> **About this exercise**: A word-for-word copy of the listing, free of images, is the expected answer.

> **The data**:
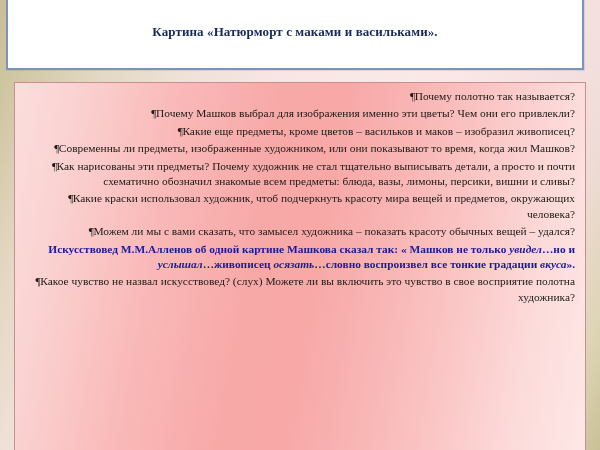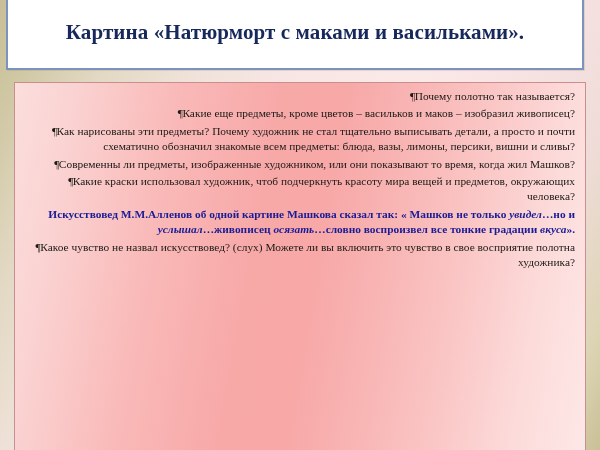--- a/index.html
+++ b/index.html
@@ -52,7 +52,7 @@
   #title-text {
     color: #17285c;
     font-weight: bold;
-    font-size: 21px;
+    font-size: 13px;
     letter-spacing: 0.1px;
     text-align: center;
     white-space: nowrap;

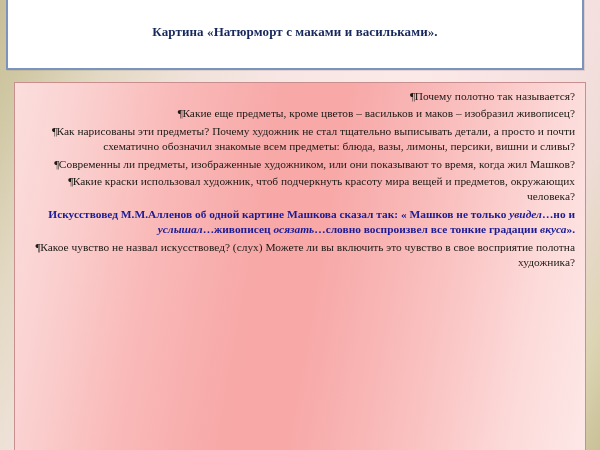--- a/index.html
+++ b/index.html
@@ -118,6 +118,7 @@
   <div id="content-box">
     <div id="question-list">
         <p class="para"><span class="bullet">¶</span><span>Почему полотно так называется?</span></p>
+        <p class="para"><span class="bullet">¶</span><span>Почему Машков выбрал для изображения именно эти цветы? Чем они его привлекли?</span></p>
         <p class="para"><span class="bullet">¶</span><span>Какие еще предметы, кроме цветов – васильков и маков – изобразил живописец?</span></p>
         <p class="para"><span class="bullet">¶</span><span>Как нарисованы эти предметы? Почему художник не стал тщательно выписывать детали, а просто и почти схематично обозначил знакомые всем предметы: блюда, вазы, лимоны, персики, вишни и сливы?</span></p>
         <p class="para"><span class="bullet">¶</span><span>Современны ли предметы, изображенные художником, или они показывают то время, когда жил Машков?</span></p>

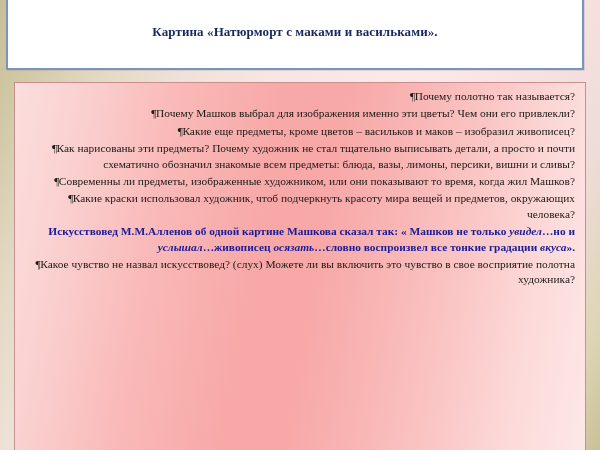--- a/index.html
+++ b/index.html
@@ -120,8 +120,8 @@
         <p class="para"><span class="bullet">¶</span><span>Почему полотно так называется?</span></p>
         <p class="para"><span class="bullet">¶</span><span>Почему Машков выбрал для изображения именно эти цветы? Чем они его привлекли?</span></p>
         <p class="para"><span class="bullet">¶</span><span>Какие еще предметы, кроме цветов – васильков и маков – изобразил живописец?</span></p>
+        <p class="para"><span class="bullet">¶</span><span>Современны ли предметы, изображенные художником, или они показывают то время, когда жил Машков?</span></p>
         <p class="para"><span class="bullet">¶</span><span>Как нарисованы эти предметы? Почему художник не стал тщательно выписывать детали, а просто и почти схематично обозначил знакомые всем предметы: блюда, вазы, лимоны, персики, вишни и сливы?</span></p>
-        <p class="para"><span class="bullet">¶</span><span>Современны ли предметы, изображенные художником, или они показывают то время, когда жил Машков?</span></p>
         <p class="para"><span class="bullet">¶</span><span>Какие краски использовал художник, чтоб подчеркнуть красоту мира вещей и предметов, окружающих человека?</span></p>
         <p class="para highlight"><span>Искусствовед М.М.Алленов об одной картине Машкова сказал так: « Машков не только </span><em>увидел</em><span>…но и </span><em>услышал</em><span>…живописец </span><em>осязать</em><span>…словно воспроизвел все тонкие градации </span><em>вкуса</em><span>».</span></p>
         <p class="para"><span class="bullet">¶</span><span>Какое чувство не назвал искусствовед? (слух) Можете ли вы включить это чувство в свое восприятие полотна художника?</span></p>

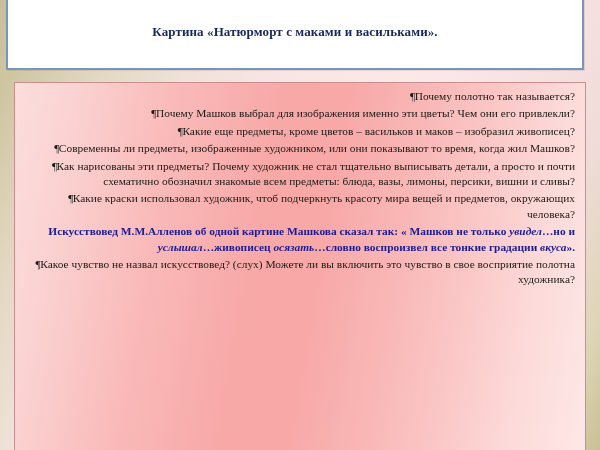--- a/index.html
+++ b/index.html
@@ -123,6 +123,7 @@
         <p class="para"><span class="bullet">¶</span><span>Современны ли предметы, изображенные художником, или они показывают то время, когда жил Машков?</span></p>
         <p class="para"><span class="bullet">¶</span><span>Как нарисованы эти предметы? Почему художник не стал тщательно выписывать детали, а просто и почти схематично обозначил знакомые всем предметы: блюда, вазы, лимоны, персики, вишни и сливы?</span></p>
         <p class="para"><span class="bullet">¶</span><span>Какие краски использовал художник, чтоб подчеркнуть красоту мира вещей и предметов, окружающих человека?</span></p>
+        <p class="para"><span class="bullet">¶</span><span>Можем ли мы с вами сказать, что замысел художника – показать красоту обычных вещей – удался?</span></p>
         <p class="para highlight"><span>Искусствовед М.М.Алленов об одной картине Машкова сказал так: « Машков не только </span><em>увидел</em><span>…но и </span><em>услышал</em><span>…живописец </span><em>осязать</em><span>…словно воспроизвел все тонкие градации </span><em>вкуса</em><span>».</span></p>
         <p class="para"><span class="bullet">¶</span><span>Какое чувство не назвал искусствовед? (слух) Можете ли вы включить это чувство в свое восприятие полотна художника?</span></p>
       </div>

> **Answer box**:
--- a/index.html
+++ b/index.html
@@ -52,7 +52,7 @@
   #title-text {
     color: #17285c;
     font-weight: bold;
-    font-size: 21px;
+    font-size: 13px;
     letter-spacing: 0.1px;
     text-align: center;
     white-space: nowrap;

--- a/index.html
+++ b/index.html
@@ -118,6 +118,7 @@
   <div id="content-box">
     <div id="question-list">
         <p class="para"><span class="bullet">¶</span><span>Почему полотно так называется?</span></p>
+        <p class="para"><span class="bullet">¶</span><span>Почему Машков выбрал для изображения именно эти цветы? Чем они его привлекли?</span></p>
         <p class="para"><span class="bullet">¶</span><span>Какие еще предметы, кроме цветов – васильков и маков – изобразил живописец?</span></p>
         <p class="para"><span class="bullet">¶</span><span>Как нарисованы эти предметы? Почему художник не стал тщательно выписывать детали, а просто и почти схематично обозначил знакомые всем предметы: блюда, вазы, лимоны, персики, вишни и сливы?</span></p>
         <p class="para"><span class="bullet">¶</span><span>Современны ли предметы, изображенные художником, или они показывают то время, когда жил Машков?</span></p>

--- a/index.html
+++ b/index.html
@@ -120,8 +120,8 @@
         <p class="para"><span class="bullet">¶</span><span>Почему полотно так называется?</span></p>
         <p class="para"><span class="bullet">¶</span><span>Почему Машков выбрал для изображения именно эти цветы? Чем они его привлекли?</span></p>
         <p class="para"><span class="bullet">¶</span><span>Какие еще предметы, кроме цветов – васильков и маков – изобразил живописец?</span></p>
+        <p class="para"><span class="bullet">¶</span><span>Современны ли предметы, изображенные художником, или они показывают то время, когда жил Машков?</span></p>
         <p class="para"><span class="bullet">¶</span><span>Как нарисованы эти предметы? Почему художник не стал тщательно выписывать детали, а просто и почти схематично обозначил знакомые всем предметы: блюда, вазы, лимоны, персики, вишни и сливы?</span></p>
-        <p class="para"><span class="bullet">¶</span><span>Современны ли предметы, изображенные художником, или они показывают то время, когда жил Машков?</span></p>
         <p class="para"><span class="bullet">¶</span><span>Какие краски использовал художник, чтоб подчеркнуть красоту мира вещей и предметов, окружающих человека?</span></p>
         <p class="para highlight"><span>Искусствовед М.М.Алленов об одной картине Машкова сказал так: « Машков не только </span><em>увидел</em><span>…но и </span><em>услышал</em><span>…живописец </span><em>осязать</em><span>…словно воспроизвел все тонкие градации </span><em>вкуса</em><span>».</span></p>
         <p class="para"><span class="bullet">¶</span><span>Какое чувство не назвал искусствовед? (слух) Можете ли вы включить это чувство в свое восприятие полотна художника?</span></p>

--- a/index.html
+++ b/index.html
@@ -123,6 +123,7 @@
         <p class="para"><span class="bullet">¶</span><span>Современны ли предметы, изображенные художником, или они показывают то время, когда жил Машков?</span></p>
         <p class="para"><span class="bullet">¶</span><span>Как нарисованы эти предметы? Почему художник не стал тщательно выписывать детали, а просто и почти схематично обозначил знакомые всем предметы: блюда, вазы, лимоны, персики, вишни и сливы?</span></p>
         <p class="para"><span class="bullet">¶</span><span>Какие краски использовал художник, чтоб подчеркнуть красоту мира вещей и предметов, окружающих человека?</span></p>
+        <p class="para"><span class="bullet">¶</span><span>Можем ли мы с вами сказать, что замысел художника – показать красоту обычных вещей – удался?</span></p>
         <p class="para highlight"><span>Искусствовед М.М.Алленов об одной картине Машкова сказал так: « Машков не только </span><em>увидел</em><span>…но и </span><em>услышал</em><span>…живописец </span><em>осязать</em><span>…словно воспроизвел все тонкие градации </span><em>вкуса</em><span>».</span></p>
         <p class="para"><span class="bullet">¶</span><span>Какое чувство не назвал искусствовед? (слух) Можете ли вы включить это чувство в свое восприятие полотна художника?</span></p>
       </div>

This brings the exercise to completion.